··· RECORDED DATA

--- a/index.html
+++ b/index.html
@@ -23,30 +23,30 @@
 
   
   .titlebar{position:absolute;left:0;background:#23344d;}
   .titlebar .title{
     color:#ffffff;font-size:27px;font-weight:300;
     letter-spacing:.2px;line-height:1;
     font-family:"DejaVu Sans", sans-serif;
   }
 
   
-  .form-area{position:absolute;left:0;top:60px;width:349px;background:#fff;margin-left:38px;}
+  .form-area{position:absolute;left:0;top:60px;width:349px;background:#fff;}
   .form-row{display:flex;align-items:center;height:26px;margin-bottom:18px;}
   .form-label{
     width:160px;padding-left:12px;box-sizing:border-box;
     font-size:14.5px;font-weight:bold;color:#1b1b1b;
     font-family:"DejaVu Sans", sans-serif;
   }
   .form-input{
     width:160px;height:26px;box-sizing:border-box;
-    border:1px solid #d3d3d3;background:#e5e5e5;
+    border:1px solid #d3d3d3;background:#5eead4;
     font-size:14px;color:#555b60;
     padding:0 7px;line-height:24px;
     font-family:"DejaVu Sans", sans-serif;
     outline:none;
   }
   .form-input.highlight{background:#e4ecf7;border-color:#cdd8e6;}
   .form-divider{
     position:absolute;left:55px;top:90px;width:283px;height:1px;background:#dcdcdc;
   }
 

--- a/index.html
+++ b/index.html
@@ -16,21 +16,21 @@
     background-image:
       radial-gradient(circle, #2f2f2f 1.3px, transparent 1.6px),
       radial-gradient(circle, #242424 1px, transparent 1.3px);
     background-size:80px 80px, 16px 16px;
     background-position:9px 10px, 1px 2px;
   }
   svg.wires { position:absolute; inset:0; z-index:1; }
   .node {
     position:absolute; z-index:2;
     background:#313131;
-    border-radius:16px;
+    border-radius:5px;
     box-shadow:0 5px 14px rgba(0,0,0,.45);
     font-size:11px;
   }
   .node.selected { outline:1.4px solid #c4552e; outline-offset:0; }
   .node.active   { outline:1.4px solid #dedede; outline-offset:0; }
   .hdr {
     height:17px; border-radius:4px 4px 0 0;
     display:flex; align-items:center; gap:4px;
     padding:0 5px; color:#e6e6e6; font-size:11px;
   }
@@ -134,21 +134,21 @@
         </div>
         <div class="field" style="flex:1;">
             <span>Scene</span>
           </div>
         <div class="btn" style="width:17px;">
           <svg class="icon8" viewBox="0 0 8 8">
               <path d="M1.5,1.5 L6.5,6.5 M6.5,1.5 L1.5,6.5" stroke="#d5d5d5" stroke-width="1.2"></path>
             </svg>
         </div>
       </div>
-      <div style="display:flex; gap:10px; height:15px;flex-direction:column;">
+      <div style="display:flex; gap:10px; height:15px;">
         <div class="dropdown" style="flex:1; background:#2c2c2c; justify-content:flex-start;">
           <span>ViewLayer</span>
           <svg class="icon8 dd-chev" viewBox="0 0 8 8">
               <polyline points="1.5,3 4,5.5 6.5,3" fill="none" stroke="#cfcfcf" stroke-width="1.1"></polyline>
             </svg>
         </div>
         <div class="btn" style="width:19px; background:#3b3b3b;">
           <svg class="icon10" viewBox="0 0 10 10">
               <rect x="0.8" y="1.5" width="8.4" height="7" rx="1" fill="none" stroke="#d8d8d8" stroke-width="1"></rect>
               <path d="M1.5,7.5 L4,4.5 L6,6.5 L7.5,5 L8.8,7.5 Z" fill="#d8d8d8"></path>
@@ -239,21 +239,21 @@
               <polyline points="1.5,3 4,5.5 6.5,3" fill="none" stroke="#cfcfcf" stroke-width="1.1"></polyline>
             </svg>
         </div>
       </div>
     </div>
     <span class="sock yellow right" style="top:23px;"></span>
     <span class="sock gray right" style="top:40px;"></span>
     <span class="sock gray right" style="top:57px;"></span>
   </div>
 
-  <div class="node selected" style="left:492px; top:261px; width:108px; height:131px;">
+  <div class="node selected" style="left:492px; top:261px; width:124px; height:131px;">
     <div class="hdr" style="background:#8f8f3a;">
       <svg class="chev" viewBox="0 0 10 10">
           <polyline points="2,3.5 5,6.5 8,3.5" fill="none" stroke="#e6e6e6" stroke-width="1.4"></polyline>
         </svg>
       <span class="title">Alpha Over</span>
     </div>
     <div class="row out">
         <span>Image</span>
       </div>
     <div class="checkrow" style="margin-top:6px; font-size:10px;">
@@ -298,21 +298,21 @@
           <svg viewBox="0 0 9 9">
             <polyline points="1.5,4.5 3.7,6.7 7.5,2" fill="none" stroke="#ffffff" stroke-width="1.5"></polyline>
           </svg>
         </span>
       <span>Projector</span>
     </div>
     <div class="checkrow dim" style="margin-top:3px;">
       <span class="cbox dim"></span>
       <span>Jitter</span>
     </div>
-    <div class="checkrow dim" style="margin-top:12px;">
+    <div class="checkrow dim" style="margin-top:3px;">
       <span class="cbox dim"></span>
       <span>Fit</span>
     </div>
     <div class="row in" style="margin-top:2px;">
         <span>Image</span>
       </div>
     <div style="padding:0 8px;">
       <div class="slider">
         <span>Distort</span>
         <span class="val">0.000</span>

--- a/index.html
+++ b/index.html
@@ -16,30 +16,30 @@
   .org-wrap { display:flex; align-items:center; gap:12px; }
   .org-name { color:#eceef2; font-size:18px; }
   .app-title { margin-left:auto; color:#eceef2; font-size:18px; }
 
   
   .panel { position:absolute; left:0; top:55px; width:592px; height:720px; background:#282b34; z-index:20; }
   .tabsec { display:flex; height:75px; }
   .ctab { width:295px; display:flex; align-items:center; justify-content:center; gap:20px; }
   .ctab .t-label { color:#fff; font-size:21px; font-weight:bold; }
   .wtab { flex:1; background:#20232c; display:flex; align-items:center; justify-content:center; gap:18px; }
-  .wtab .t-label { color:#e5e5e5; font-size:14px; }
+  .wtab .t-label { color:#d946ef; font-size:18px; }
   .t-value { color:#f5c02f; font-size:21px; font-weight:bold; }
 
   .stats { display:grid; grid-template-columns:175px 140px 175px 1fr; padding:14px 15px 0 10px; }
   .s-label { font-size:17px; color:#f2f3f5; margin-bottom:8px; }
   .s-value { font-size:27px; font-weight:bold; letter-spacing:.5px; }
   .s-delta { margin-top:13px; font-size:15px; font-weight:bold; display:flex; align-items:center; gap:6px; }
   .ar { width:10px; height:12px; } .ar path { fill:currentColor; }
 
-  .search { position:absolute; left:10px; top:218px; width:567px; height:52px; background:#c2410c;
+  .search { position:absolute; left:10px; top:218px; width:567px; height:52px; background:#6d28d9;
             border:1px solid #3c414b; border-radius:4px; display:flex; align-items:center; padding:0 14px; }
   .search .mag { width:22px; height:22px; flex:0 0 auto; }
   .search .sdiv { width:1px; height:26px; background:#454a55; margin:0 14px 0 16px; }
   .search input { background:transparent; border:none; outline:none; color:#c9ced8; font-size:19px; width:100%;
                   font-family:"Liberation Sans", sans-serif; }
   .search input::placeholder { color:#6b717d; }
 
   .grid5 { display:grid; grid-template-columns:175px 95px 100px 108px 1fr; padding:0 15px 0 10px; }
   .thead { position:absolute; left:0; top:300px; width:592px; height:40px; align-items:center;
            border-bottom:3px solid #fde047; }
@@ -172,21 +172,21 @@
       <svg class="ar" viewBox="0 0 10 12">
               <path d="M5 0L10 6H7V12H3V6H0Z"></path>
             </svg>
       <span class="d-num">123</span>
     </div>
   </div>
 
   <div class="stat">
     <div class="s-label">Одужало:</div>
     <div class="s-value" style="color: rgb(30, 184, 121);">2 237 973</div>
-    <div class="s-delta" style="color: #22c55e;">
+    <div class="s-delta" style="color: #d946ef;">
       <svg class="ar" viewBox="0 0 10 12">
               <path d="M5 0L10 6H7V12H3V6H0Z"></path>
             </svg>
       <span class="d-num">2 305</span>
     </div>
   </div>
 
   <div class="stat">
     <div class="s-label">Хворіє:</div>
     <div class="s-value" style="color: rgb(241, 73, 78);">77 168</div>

······

**EXERCISE DIRECTIONS**.
Output exactly the lines of the material above from the one containing "position:absolute; left:0; top:55px;" up to and including the one containing "flex:1; background:#20232c; display:flex;".

**WRITTEN RESPONSE**.
   .panel { position:absolute; left:0; top:55px; width:592px; height:720px; background:#282b34; z-index:20; }
   .tabsec { display:flex; height:75px; }
   .ctab { width:295px; display:flex; align-items:center; justify-content:center; gap:20px; }
   .ctab .t-label { color:#fff; font-size:21px; font-weight:bold; }
   .wtab { flex:1; background:#20232c; display:flex; align-items:center; justify-content:center; gap:18px; }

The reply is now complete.